Data records:

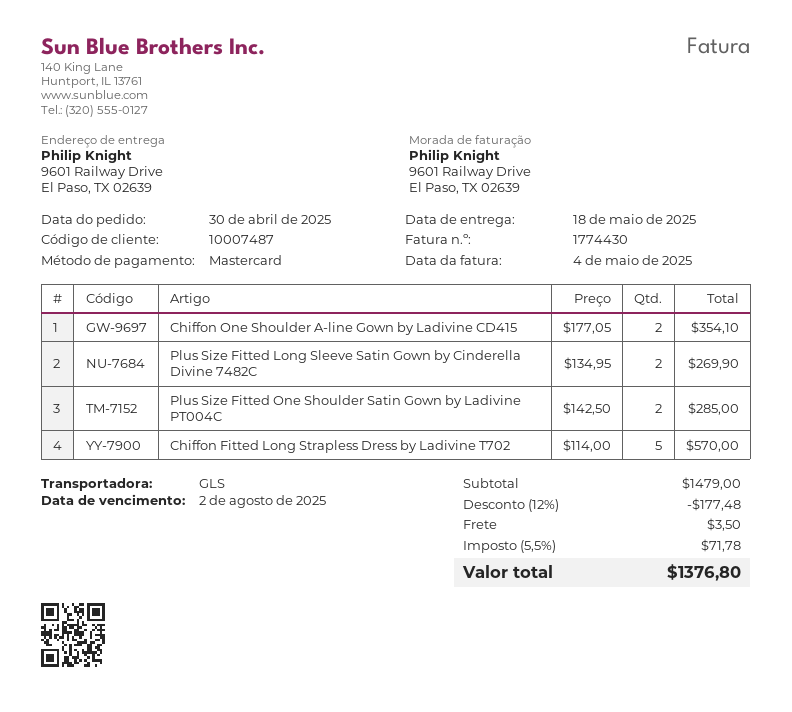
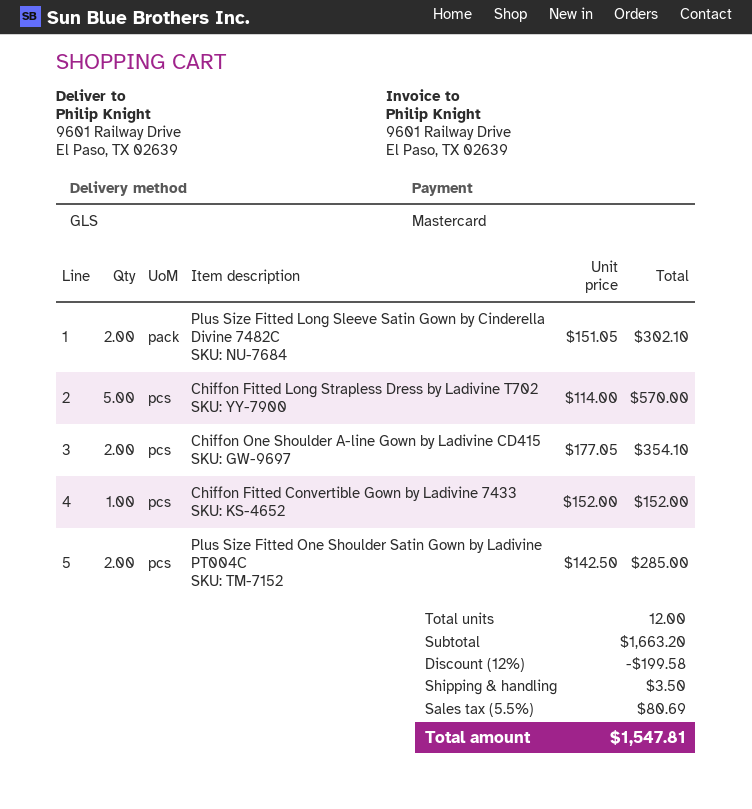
Plus Size Fitted Long Sleeve Satin Gown by Cinderella Divine 7482C: 2 x 134.95 = 269.90 -> 2 x 151.05 = 302.10
Chiffon Fitted Convertible Gown by Ladivine 7433: none -> 1 x 152.00 = 152.00
subtotal: 1479.00 -> 1663.20
discount: 12% = 177.48 -> 12% = 199.58
tax: 5.5% = 71.78 -> 5.5% = 80.69
total: 1376.80 -> 1547.81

What you need to do: Give again, exactly, every line from the one holding "subtotal: 1479.00 -> 1663.20" to the last line of the data.

Answer for this exercise:
subtotal: 1479.00 -> 1663.20
discount: 12% = 177.48 -> 12% = 199.58
tax: 5.5% = 71.78 -> 5.5% = 80.69
total: 1376.80 -> 1547.81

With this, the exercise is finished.